Five Vermont organizations applied for over $130 million of stimulus grants and loans for last mile broadband projects. Technologies proposed by the applicants include fiber to the home, DSL, and wireless. There is no guarantee that all of these (or even any of these) will be funded. We think (and hope) that these applications will have an advantage nationally because Vermont began a broadband mapping effort several years ago and the Vermont Office of Economic Stimulus and Recovery (ESR, my department) was able to provide authoritative maps to be submitted with applications which demonstrate to the anonymous grant application reviewers that these proposals do, indeed, meet the stimulus requirement of bring service to the unserved. ESR also worked with the Department of Information and Innovation (DII) to coordinate broadband support plans for community anchor institutions like schools, hospitals, and government offices and get letters of support from those organizations for the applicants who promised to provide the organizations with high-capacity low-cost connections to the fiber backbone being built statewide by VELCO, the state's transmission utility. Applicants get extra points for supporting these institutions; the institutions, needless to say, need to get connected.

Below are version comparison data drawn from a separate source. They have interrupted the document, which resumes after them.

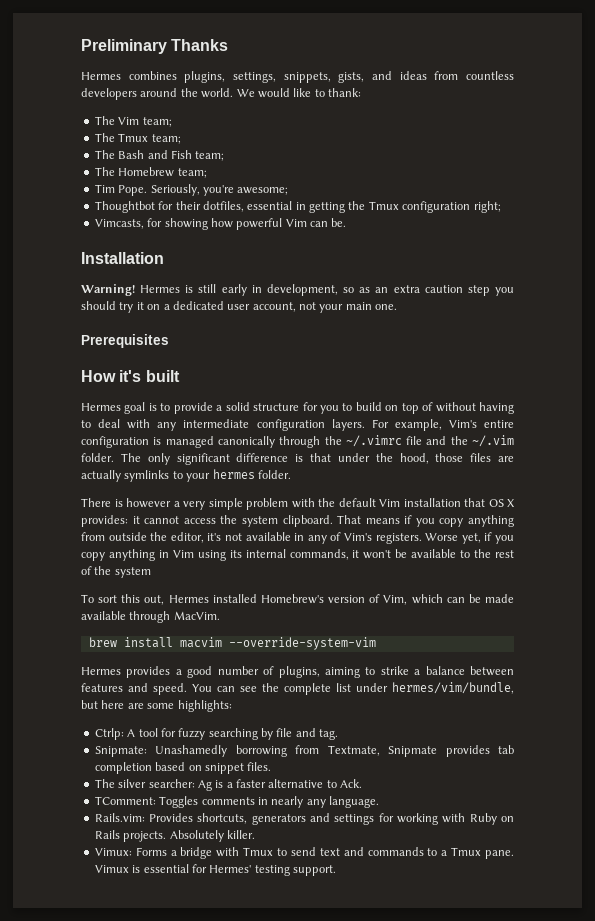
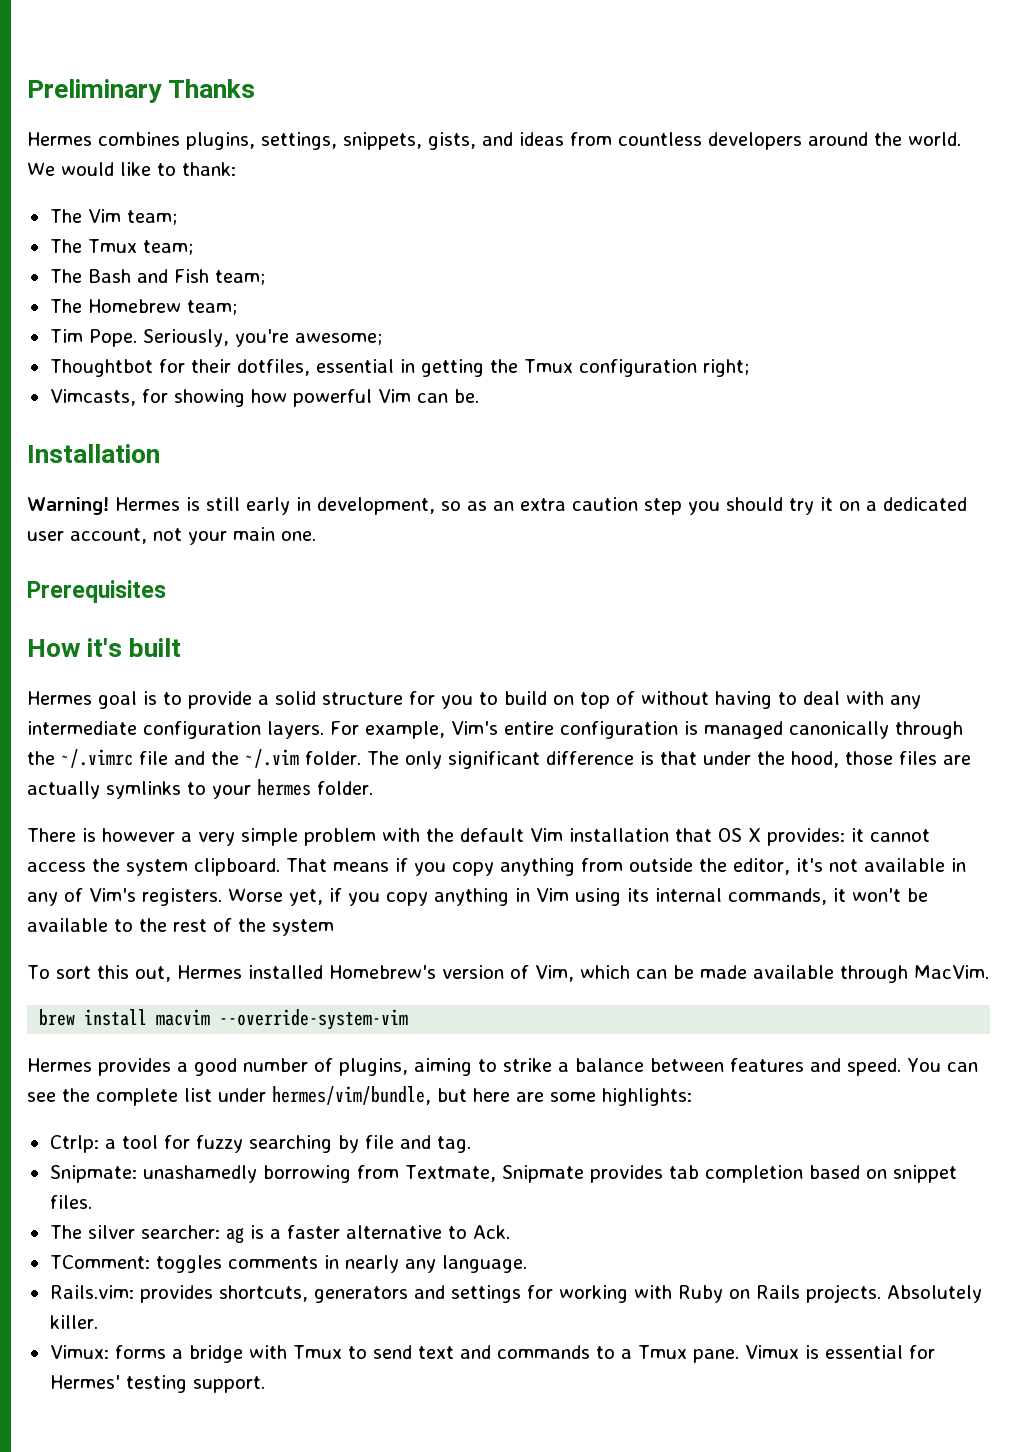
[127,729,136,737] A -> [104,1139,116,1149] a
[155,745,228,757] Unashamedly -> [142,1165,257,1183] unashamedly
[197,780,212,791] Ag -> [225,1227,244,1244] ag
[159,796,199,808] Toggles -> [155,1255,222,1273] toggles
[149,813,194,822] Provides -> [139,1285,213,1303] provides
[135,847,167,856] Forms -> [114,1345,166,1359] forms

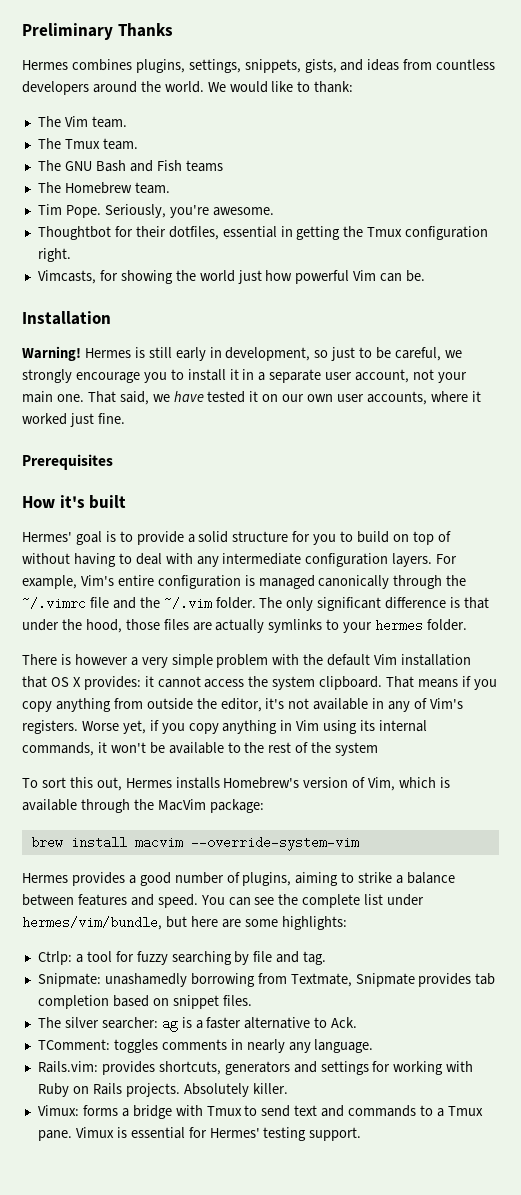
[126,210,177,225] team; -> [91,116,127,128] team.
[142,240,193,255] [49,269,82,283] team; // The -> [102,138,138,150] [37,160,92,171] team. // The GNU
[214,270,265,285] team; -> [185,160,223,172] teams
[186,300,237,315] team; -> [134,182,170,194] team.
[294,333,382,345] awesome; -> [212,207,274,216] awesome.
[702,359,749,377] right; -> [37,248,71,262] right.
(245, 398) none -> [175,270,262,284] the world just
[466,497,967,515] as an extra caution step you should try it on a dedicated -> [331,347,462,361] [22,369,322,383] just to be careful, we strongly encourage you to install it in a separate
(316, 536) none -> [87,391,481,405] [22,413,125,427] That said, we have tested it on our own user accounts, where it worked just fine.
[27,691,92,705] Hermes -> [22,532,72,542] Hermes'
[247,965,323,979] installed -> [175,777,220,789] installs
[635,965,989,983] can be made available through MacVim. -> [440,777,451,788] [22,799,264,813] is available through the MacVim package:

The Vermont Council for Rural Development requested $2.5 million for a sustainable broadband adoption program to help assure that Vermonters in 24 pilot communities have the equipment, training, and motivation to use broadband. This effort will focus on towns where broadband has recently become available or is just becoming available to speed up adoption so that broadband capabilities can quickly become part of community life. Also, the higher the adoption rate in a local community, the better the business case for the provider. We don't have as many homes per mile as more urbanized areas; but we can mitigate that economic disadvantage by having a higher percentage of homes which sign up. The Department of Public Service (DPS) and the State Colleges both helped with preparation of the sustainable adoption grant request.

The Vermont Center for Geographic Information applied for a $1.96 million grant to continue and extend Vermont's broadband mapping effort. Extended mapping will go beyond advertised claims to verify speed and quality of service down to the individual structure level. It will also be useful in making sure that successful last mile grant recipients deliver what they've promised. We are reasonably certain this application will be funded since the feds have said they plan to grant one such application in each state.

Recognizing that there are communities and families who don't currently have broadband or the equipment to use it, The Vermont Department of Libraries applied for 80% federal funding of a $754,000 public computing center project – basically computers in libraries. The Edgar May Health and Recreation Center in Springfield filed its own $4 million request for public computing center funds.

There is certainly no assurance that all of these Vermont applications will be funded. The funding agencies – the US Department of Agriculture and the Commerce Department – announced that almost 22,000 applications totaling nearly $28 billion were filed nationally; this is seven times the amount actually available for this round. The agencies plan to accept another round of applications by the end of this year and one more in spring, 2010.

ESR has begun work on a plan to make sure that the remaining Vermont households which were not covered by applications in this round will have applicants willing to provide service in the next round. As soon as preliminary results from this round are known, which could be as early as mid-September, any areas where applications were unsuccessful will be added to the to-do list. The goal remains 100% broadband availability AND adoption.